▶ What you have to do:
Print the data exactly. Omit the pictures.

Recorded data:
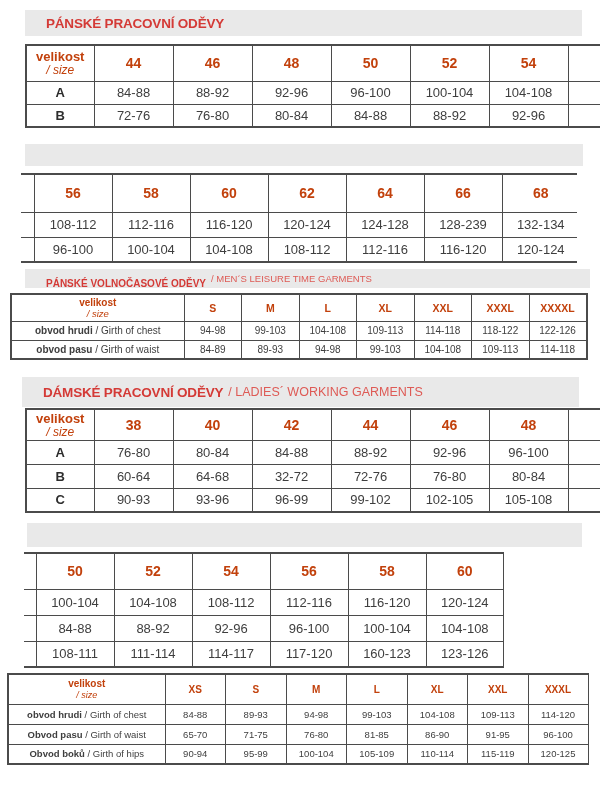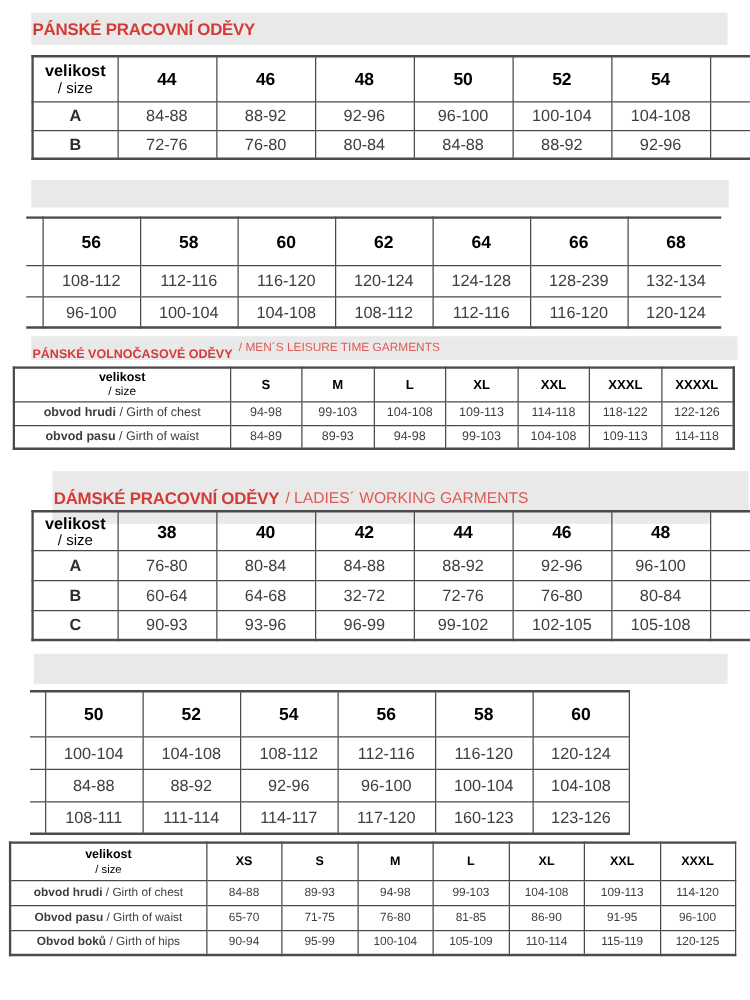--- a/index.html
+++ b/index.html
@@ -14,7 +14,7 @@
   
   .bar {
     position:absolute; background:var(--bar-bg,#e9e9e9);
-    display:flex; align-items:center; padding-left:1px; white-space:nowrap;
+    display:flex; align-items:center; padding-left:21px; white-space:nowrap;
   }
   .bar .t-cs { font-weight:bold; color:var(--red,#d43a36); }
   .bar .t-en { color:var(--red-light,#de5a55); margin-left:5px; }

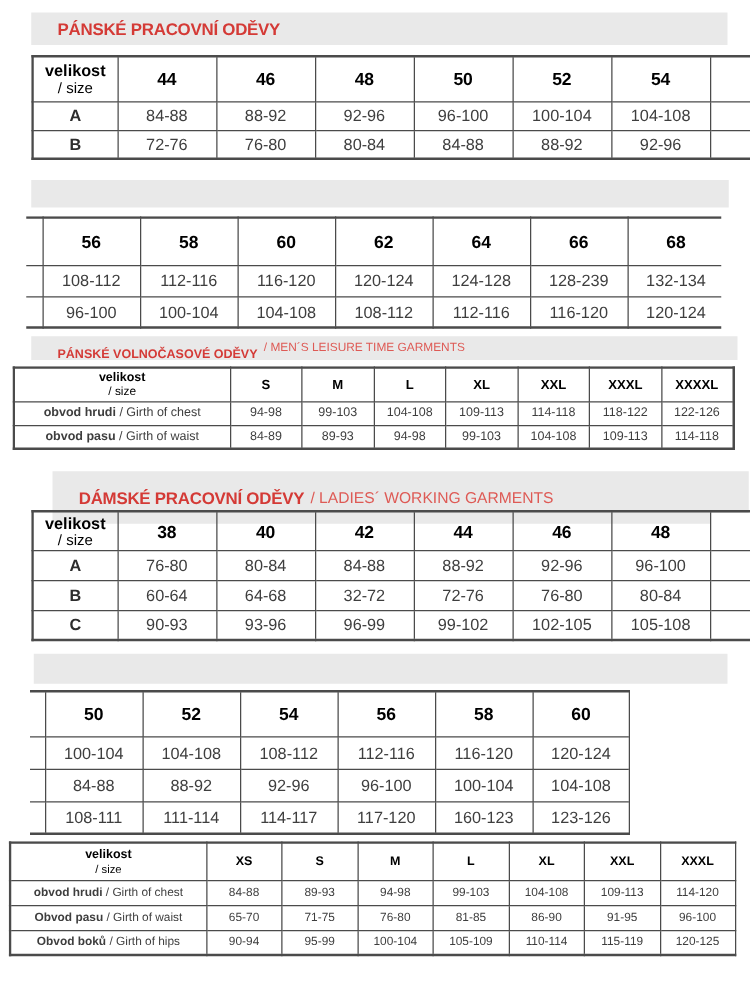--- a/index.html
+++ b/index.html
@@ -37,7 +37,7 @@
     text-align:center; vertical-align:middle;
     overflow:hidden; white-space:nowrap;
   }
-  th { color:#000000; font-weight:bold; }
+  th { color:#c2410c; font-weight:bold; }
   td { color:#3e3e3e; font-weight:normal; }
   td.rowlabel { font-weight:bold; color:#2d2d2d; }
   .corner-cs { font-weight:bold; }

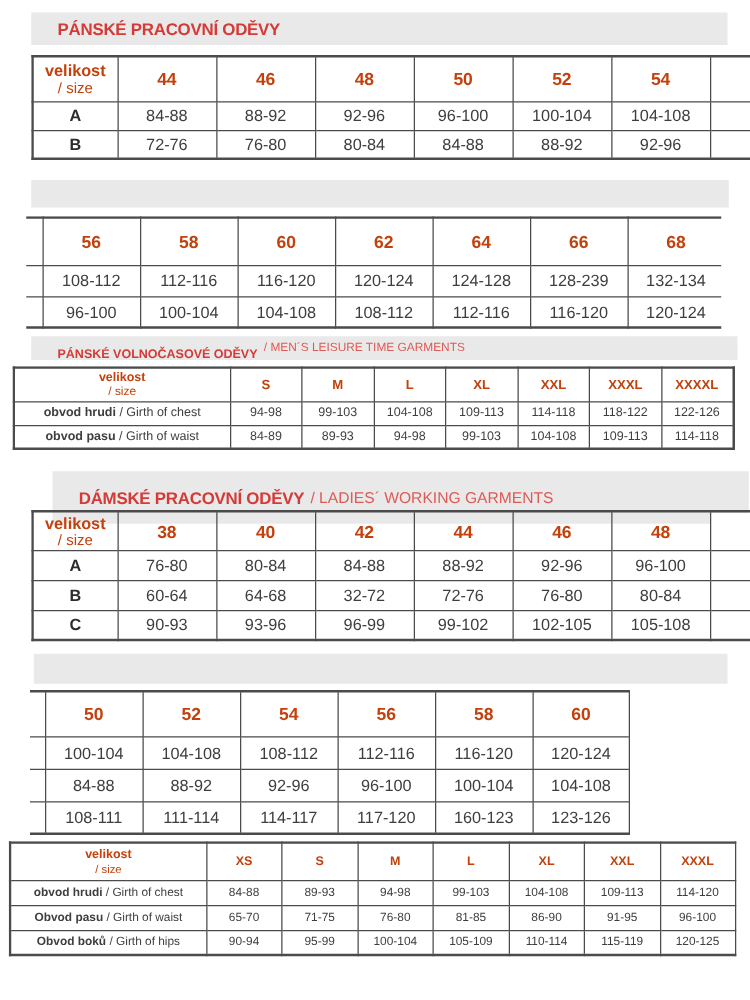--- a/index.html
+++ b/index.html
@@ -41,7 +41,7 @@
   td { color:#3e3e3e; font-weight:normal; }
   td.rowlabel { font-weight:bold; color:#2d2d2d; }
   .corner-cs { font-weight:bold; }
-  .corner-en { font-weight:normal; }
+  .corner-en { font-weight:normal;font-style:italic; }
   .lab-cs { font-weight:bold; }
   .lab-en { font-weight:normal; }
   .stub, .cut { background:#fff; }

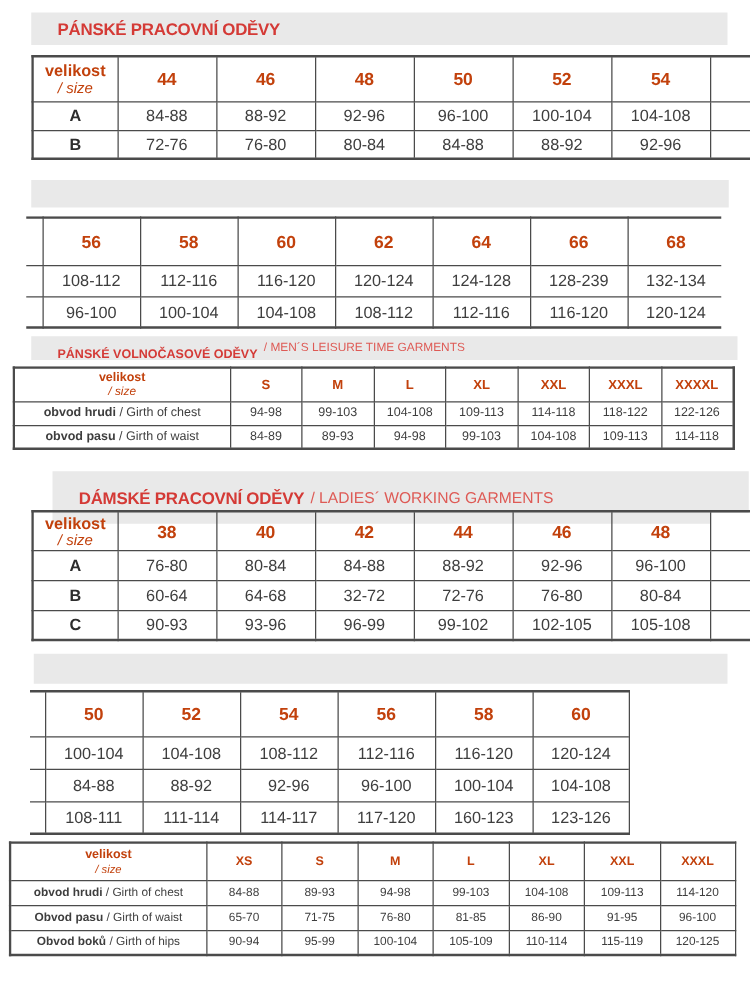--- a/index.html
+++ b/index.html
@@ -255,7 +255,7 @@
       </table>
   </div>
 
-  <div class="bar bar-lg" style="left:42px;top:377px;width:557px;height:42px">
+  <div class="bar bar-lg" style="left:22px;top:377px;width:557px;height:30px">
     <span class="t-cs">DÁMSKÉ PRACOVNÍ ODĚVY</span>
     <span class="t-en">/ LADIES´ WORKING GARMENTS</span>
   </div>

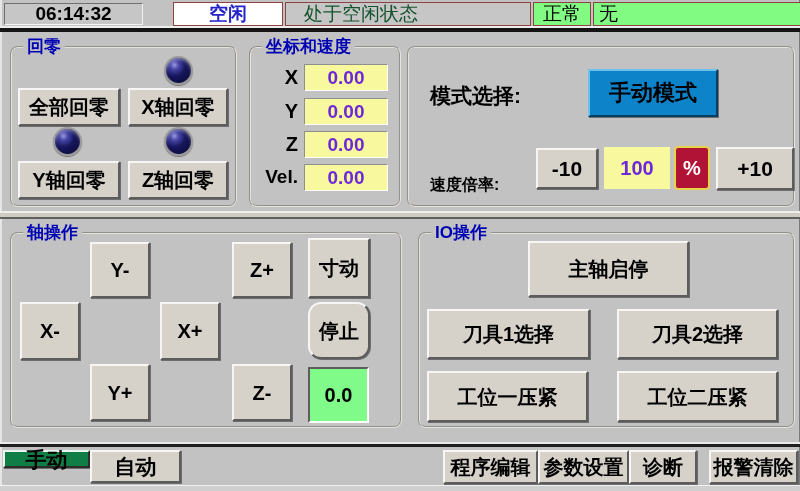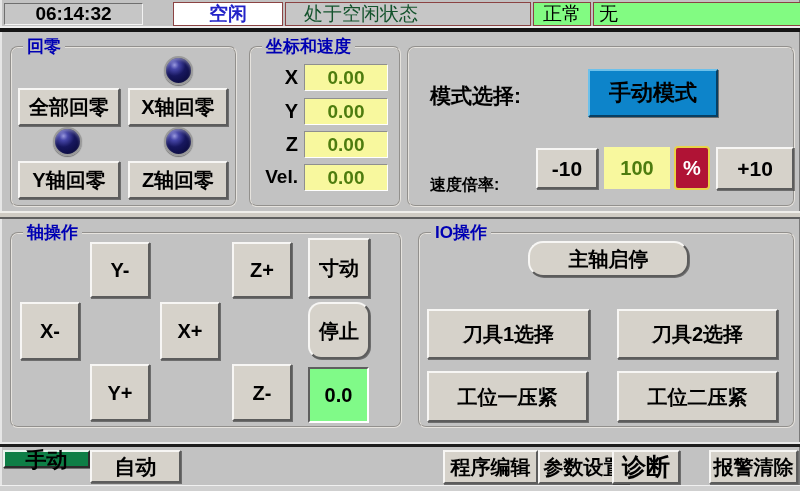--- a/index.html
+++ b/index.html
@@ -49,7 +49,7 @@
   }
   
   .val-yellow {
-    position:absolute; background:#f8f89e; color:#4d7c0f; font-weight:bold; font-size:19px;
+    position:absolute; background:#f8f89e; color:#6d28d9; font-weight:bold; font-size:19px;
     display:flex; align-items:center; justify-content:center;
     border:1px solid; border-color:#8f8f8f #ffffff #ffffff #8f8f8f;
   }

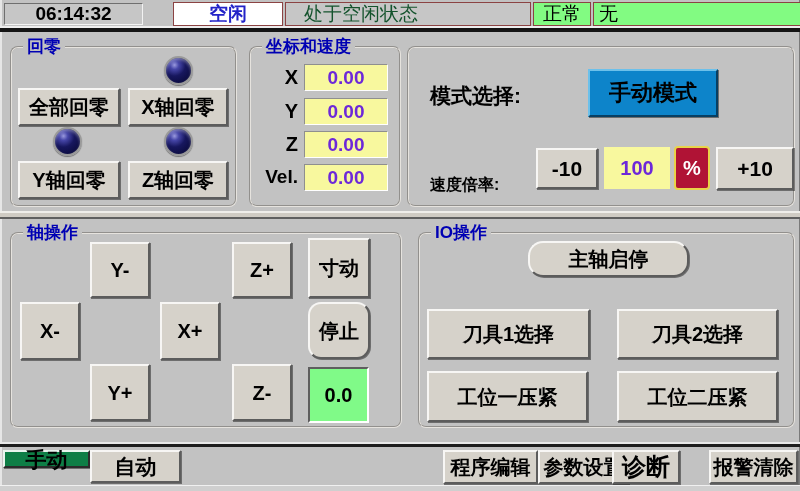--- a/index.html
+++ b/index.html
@@ -139,7 +139,7 @@
   <div class="abs gbox" style="left:418px;top:232px;width:377px;height:196px;">
     <span class="gbox-title">IO操作</span>
   </div>
-  <button class="btn" style="left:528px;top:241px;width:161px;height:36px;border-radius:15px;">主轴启停</button>
+  <button class="btn" style="left:528px;top:241px;width:161px;height:56px;">主轴启停</button>
   <button class="btn" style="left:427px;top:309px;width:163px;height:50px;">刀具1选择</button>
   <button class="btn" style="left:617px;top:309px;width:161px;height:50px;">刀具2选择</button>
   <button class="btn" style="left:427px;top:371px;width:161px;height:51px;">工位一压紧</button>

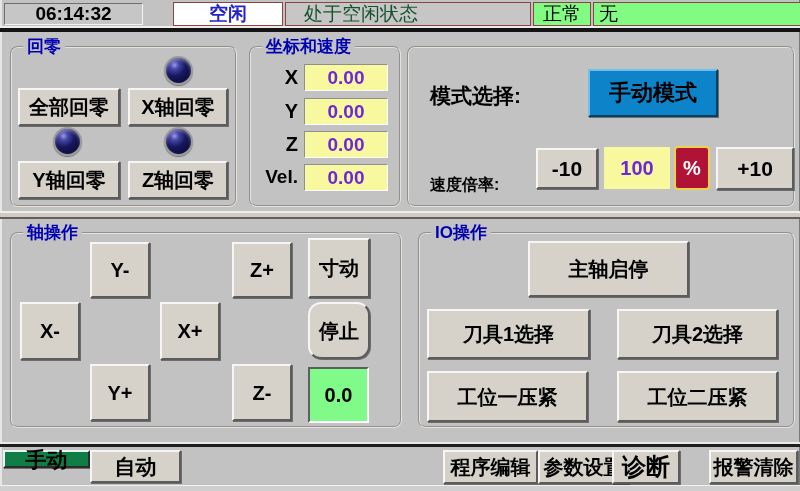--- a/index.html
+++ b/index.html
@@ -151,7 +151,7 @@
   <button class="btn" style="left:90px;top:450px;width:91px;height:33px;font-size:21px;">自动</button>
   <button class="btn" style="left:443px;top:450px;width:95px;height:34px;font-size:20px;">程序编辑</button>
   <button class="btn" style="left:538px;top:450px;width:91px;height:34px;font-size:20px;">参数设置</button>
-  <button class="btn" style="left:612px;top:450px;width:68px;height:34px;font-size:24px;">诊断</button>
+  <button class="btn" style="left:629px;top:450px;width:68px;height:34px;font-size:20px;">诊断</button>
   <button class="btn" style="left:709px;top:450px;width:89px;height:34px;font-size:20px;">报警清除</button>
   <div class="abs hline" style="top:485px;height:6px;background:#cfcfcf;border-top:1px solid #f0f0f0;"></div>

▶ Exercise result:
--- a/index.html
+++ b/index.html
@@ -14,7 +14,7 @@
   
   .bar {
     position:absolute; background:var(--bar-bg,#e9e9e9);
-    display:flex; align-items:center; padding-left:1px; white-space:nowrap;
+    display:flex; align-items:center; padding-left:21px; white-space:nowrap;
   }
   .bar .t-cs { font-weight:bold; color:var(--red,#d43a36); }
   .bar .t-en { color:var(--red-light,#de5a55); margin-left:5px; }

--- a/index.html
+++ b/index.html
@@ -37,7 +37,7 @@
     text-align:center; vertical-align:middle;
     overflow:hidden; white-space:nowrap;
   }
-  th { color:#000000; font-weight:bold; }
+  th { color:#c2410c; font-weight:bold; }
   td { color:#3e3e3e; font-weight:normal; }
   td.rowlabel { font-weight:bold; color:#2d2d2d; }
   .corner-cs { font-weight:bold; }

--- a/index.html
+++ b/index.html
@@ -41,7 +41,7 @@
   td { color:#3e3e3e; font-weight:normal; }
   td.rowlabel { font-weight:bold; color:#2d2d2d; }
   .corner-cs { font-weight:bold; }
-  .corner-en { font-weight:normal; }
+  .corner-en { font-weight:normal;font-style:italic; }
   .lab-cs { font-weight:bold; }
   .lab-en { font-weight:normal; }
   .stub, .cut { background:#fff; }

--- a/index.html
+++ b/index.html
@@ -255,7 +255,7 @@
       </table>
   </div>
 
-  <div class="bar bar-lg" style="left:42px;top:377px;width:557px;height:42px">
+  <div class="bar bar-lg" style="left:22px;top:377px;width:557px;height:30px">
     <span class="t-cs">DÁMSKÉ PRACOVNÍ ODĚVY</span>
     <span class="t-en">/ LADIES´ WORKING GARMENTS</span>
   </div>

--- a/index.html
+++ b/index.html
@@ -49,7 +49,7 @@
   }
   
   .val-yellow {
-    position:absolute; background:#f8f89e; color:#4d7c0f; font-weight:bold; font-size:19px;
+    position:absolute; background:#f8f89e; color:#6d28d9; font-weight:bold; font-size:19px;
     display:flex; align-items:center; justify-content:center;
     border:1px solid; border-color:#8f8f8f #ffffff #ffffff #8f8f8f;
   }

--- a/index.html
+++ b/index.html
@@ -139,7 +139,7 @@
   <div class="abs gbox" style="left:418px;top:232px;width:377px;height:196px;">
     <span class="gbox-title">IO操作</span>
   </div>
-  <button class="btn" style="left:528px;top:241px;width:161px;height:36px;border-radius:15px;">主轴启停</button>
+  <button class="btn" style="left:528px;top:241px;width:161px;height:56px;">主轴启停</button>
   <button class="btn" style="left:427px;top:309px;width:163px;height:50px;">刀具1选择</button>
   <button class="btn" style="left:617px;top:309px;width:161px;height:50px;">刀具2选择</button>
   <button class="btn" style="left:427px;top:371px;width:161px;height:51px;">工位一压紧</button>

--- a/index.html
+++ b/index.html
@@ -151,7 +151,7 @@
   <button class="btn" style="left:90px;top:450px;width:91px;height:33px;font-size:21px;">自动</button>
   <button class="btn" style="left:443px;top:450px;width:95px;height:34px;font-size:20px;">程序编辑</button>
   <button class="btn" style="left:538px;top:450px;width:91px;height:34px;font-size:20px;">参数设置</button>
-  <button class="btn" style="left:612px;top:450px;width:68px;height:34px;font-size:24px;">诊断</button>
+  <button class="btn" style="left:629px;top:450px;width:68px;height:34px;font-size:20px;">诊断</button>
   <button class="btn" style="left:709px;top:450px;width:89px;height:34px;font-size:20px;">报警清除</button>
   <div class="abs hline" style="top:485px;height:6px;background:#cfcfcf;border-top:1px solid #f0f0f0;"></div>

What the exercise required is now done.